--- START ---

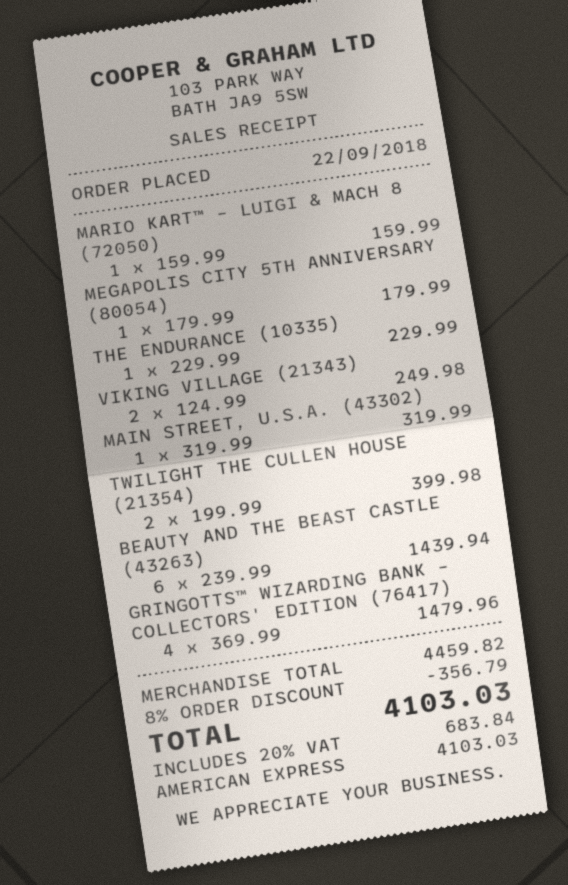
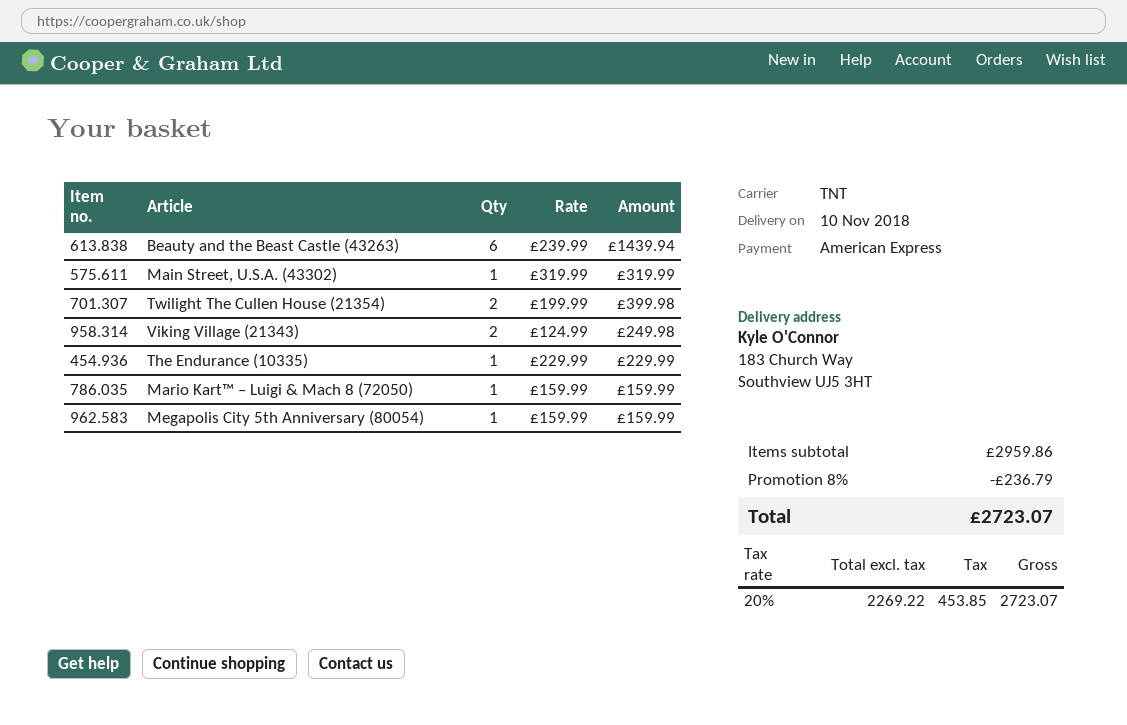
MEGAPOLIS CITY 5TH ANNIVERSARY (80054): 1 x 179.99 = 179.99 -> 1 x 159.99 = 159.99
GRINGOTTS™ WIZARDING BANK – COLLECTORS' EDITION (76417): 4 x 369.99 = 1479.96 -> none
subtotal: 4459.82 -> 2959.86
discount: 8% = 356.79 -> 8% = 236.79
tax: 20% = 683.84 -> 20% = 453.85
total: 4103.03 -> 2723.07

--- END ---

▸ Task goal
Give the entries again exactly. Pictures stay out.

▸ Exercise output
MEGAPOLIS CITY 5TH ANNIVERSARY (80054): 1 x 179.99 = 179.99 -> 1 x 159.99 = 159.99
GRINGOTTS™ WIZARDING BANK – COLLECTORS' EDITION (76417): 4 x 369.99 = 1479.96 -> none
subtotal: 4459.82 -> 2959.86
discount: 8% = 356.79 -> 8% = 236.79
tax: 20% = 683.84 -> 20% = 453.85
total: 4103.03 -> 2723.07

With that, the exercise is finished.